START Source data

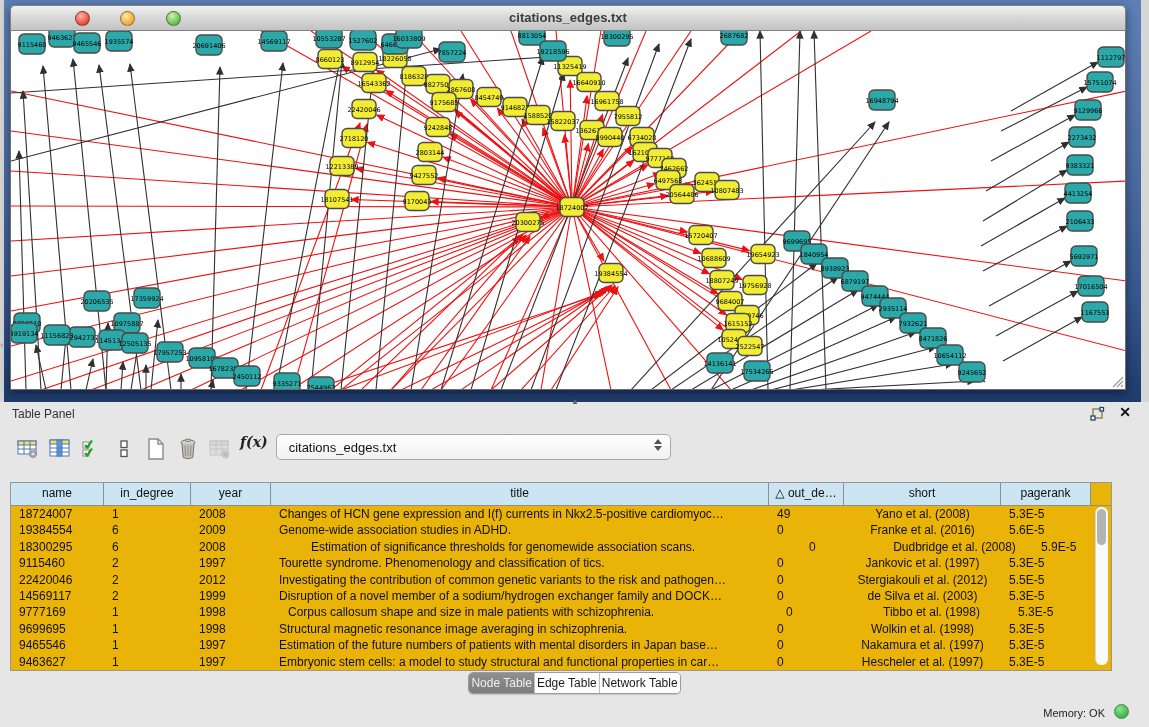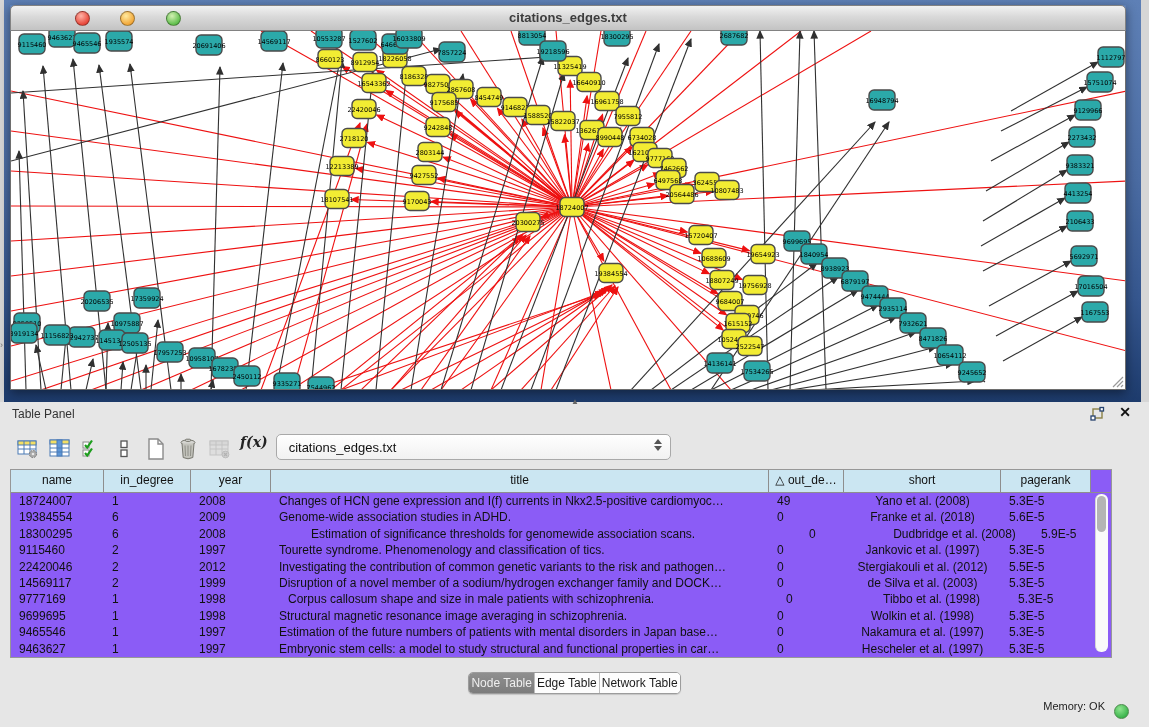"name" .table-wrap { background: #8b5cf6 -> #eab308; top: 67px -> 80px }
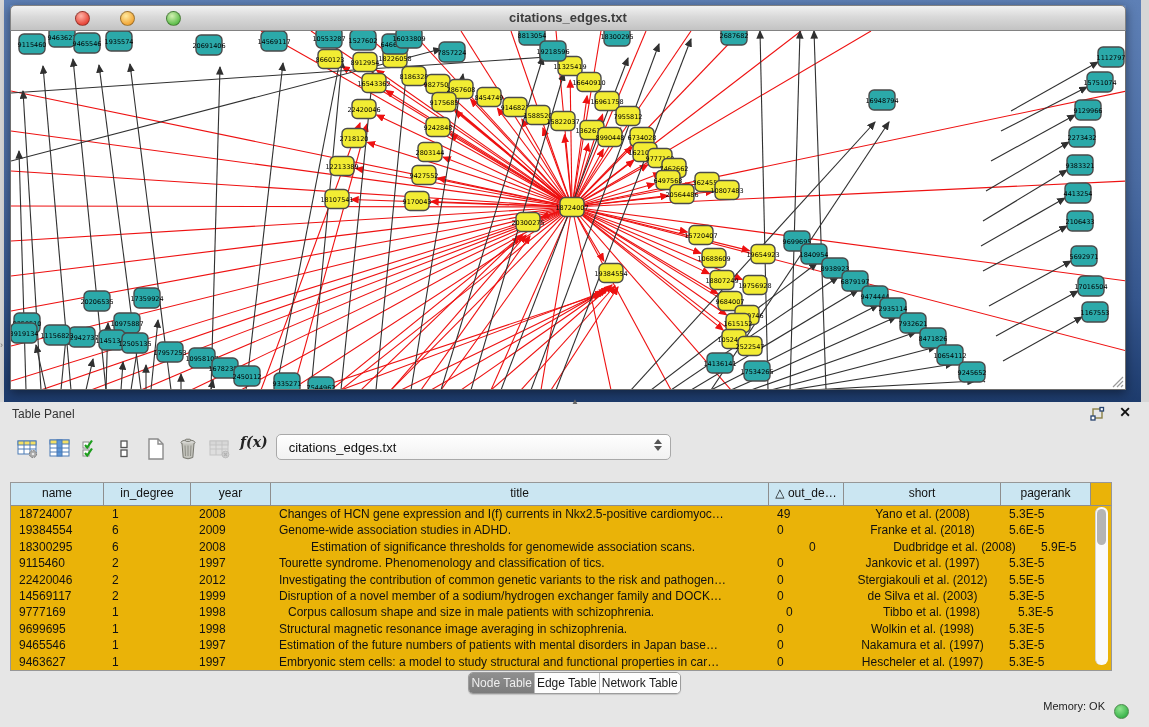"Franke et al. (2018)" div.td { text: 2018 -> 2016 }
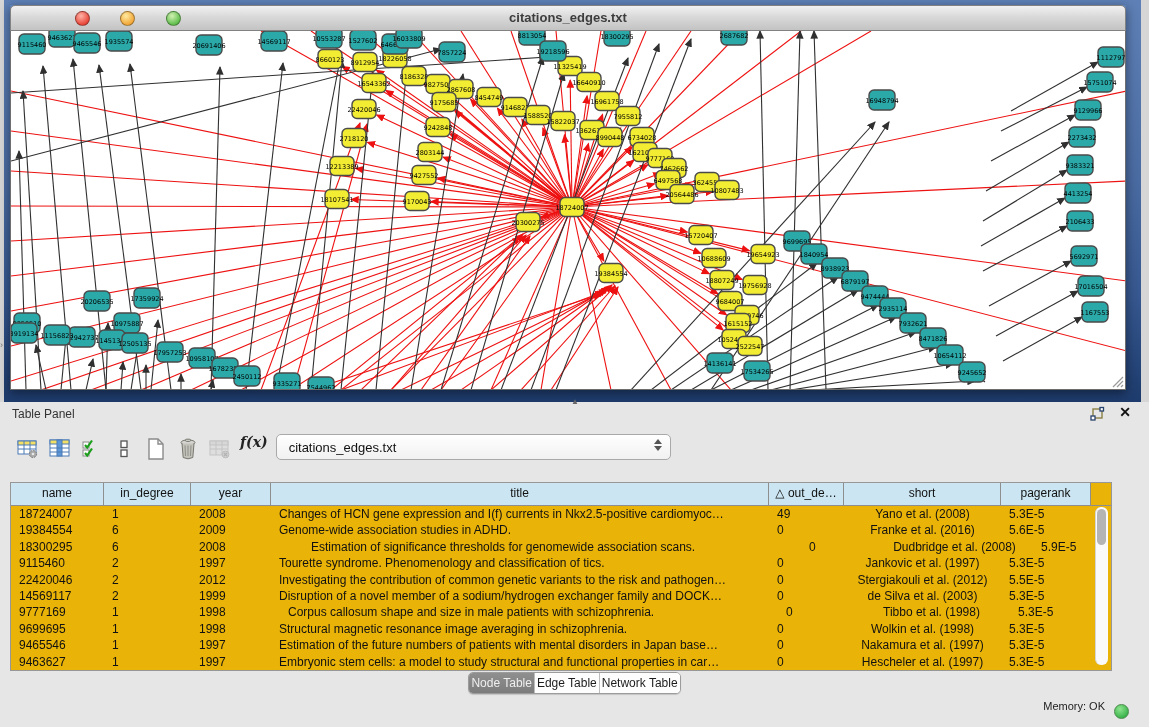"Memory: OK" .mem { top: 2px -> 9px }
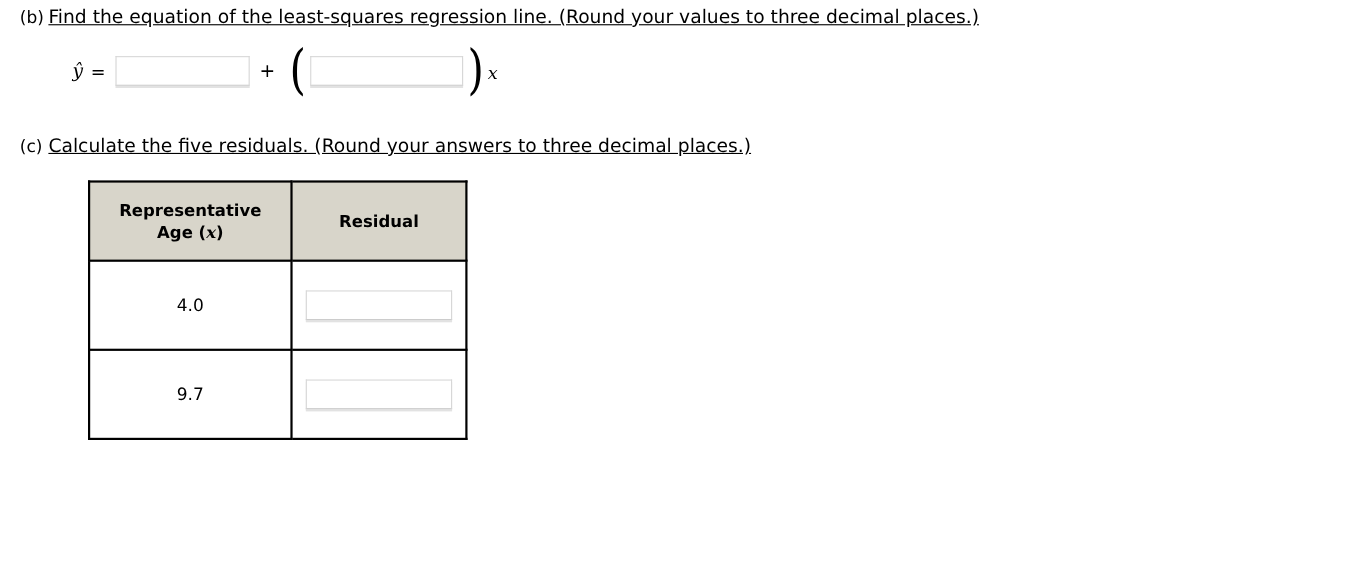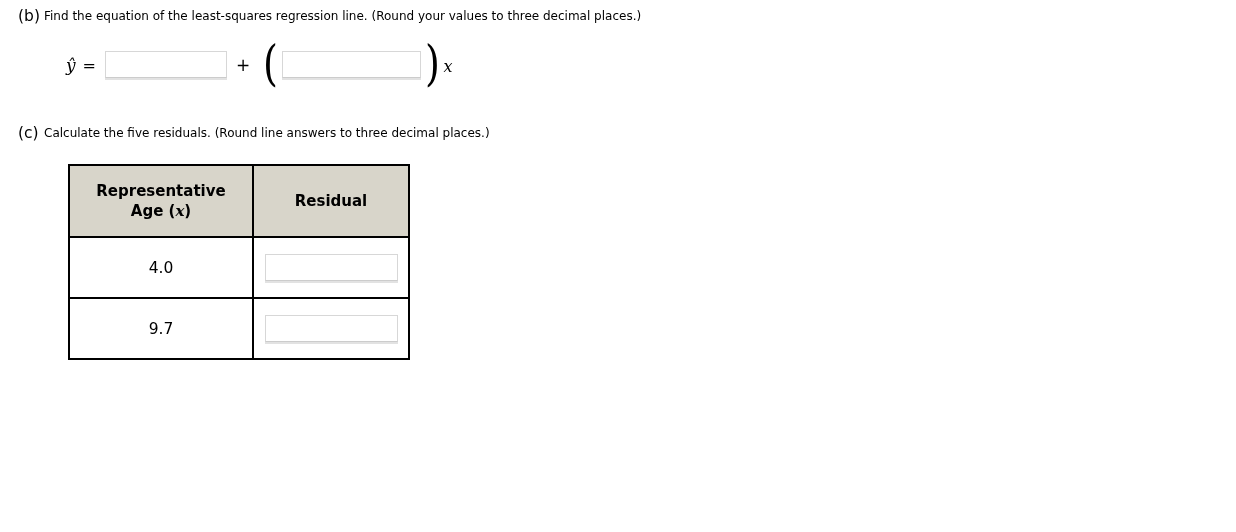"Find the equation of the" .qtext { font-size: 12px -> 17px; text-decoration: none -> underline }
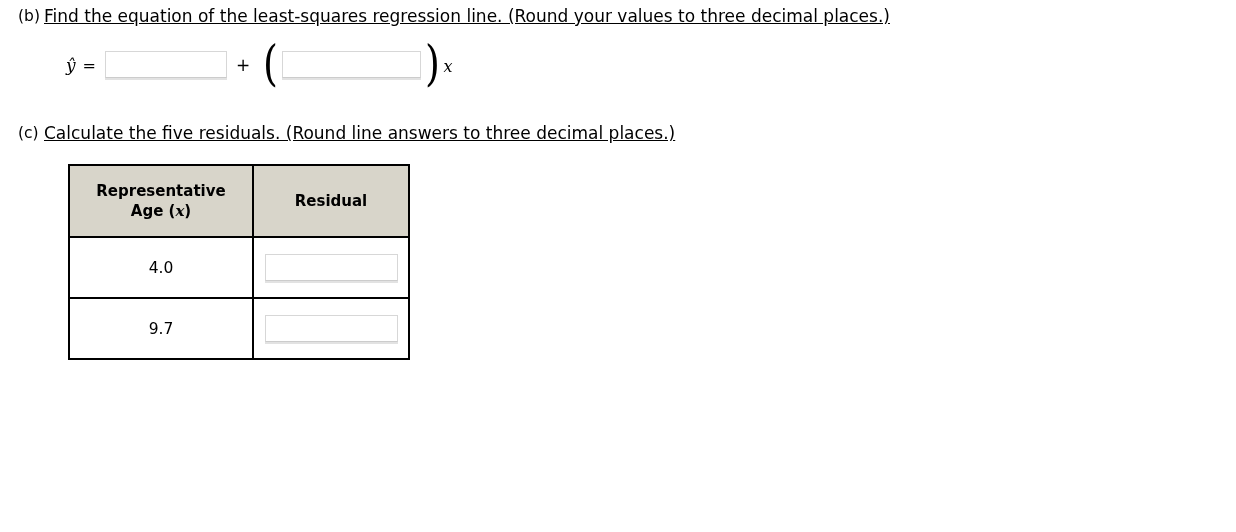"Calculate the five residuals. (Round" div.qtext { text: line -> your }
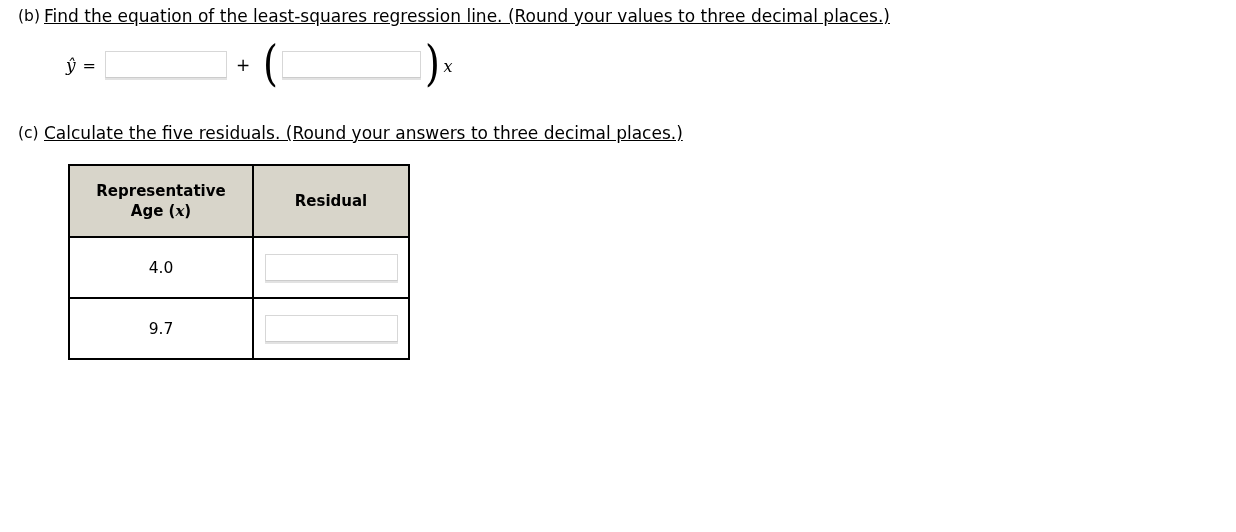"Representative" #residual-table-wrap { left: 68px -> 80px }
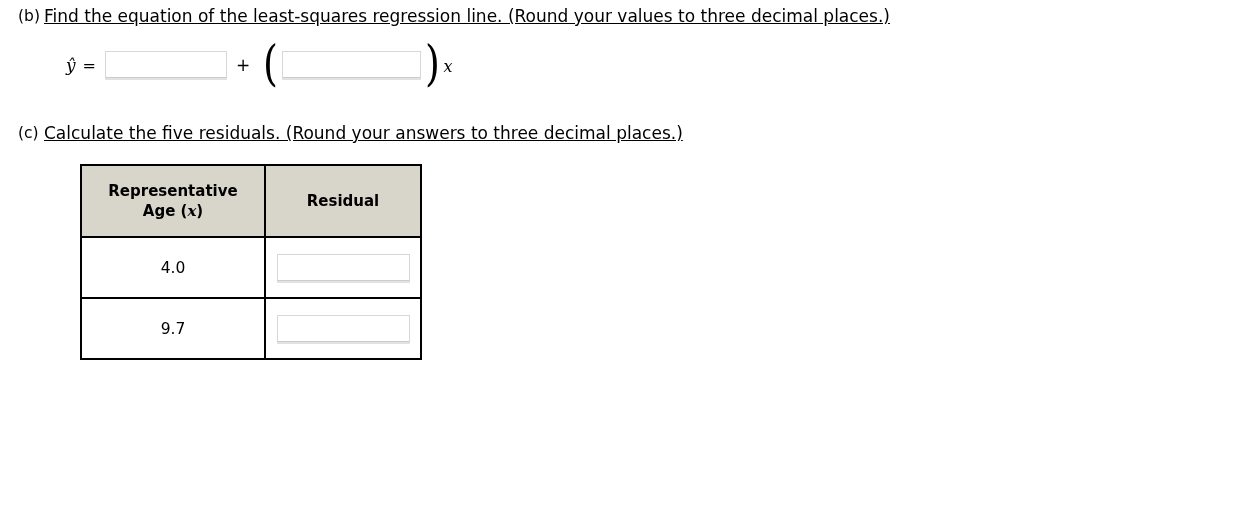"4.0" table.restable th, table.restable td { padding: 2px -> 12px }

END Source data

### Task instructions
The records above must be repeated exactly, minus their pictures.

### Solution to the exercise
"name" .table-wrap { background: #8b5cf6 -> #eab308; top: 67px -> 80px }
"Franke et al. (2018)" div.td { text: 2018 -> 2016 }
"Memory: OK" .mem { top: 2px -> 9px }
"Find the equation of the" .qtext { font-size: 12px -> 17px; text-decoration: none -> underline }
"Calculate the five residuals. (Round" div.qtext { text: line -> your }
"Representative" #residual-table-wrap { left: 68px -> 80px }
"4.0" table.restable th, table.restable td { padding: 2px -> 12px }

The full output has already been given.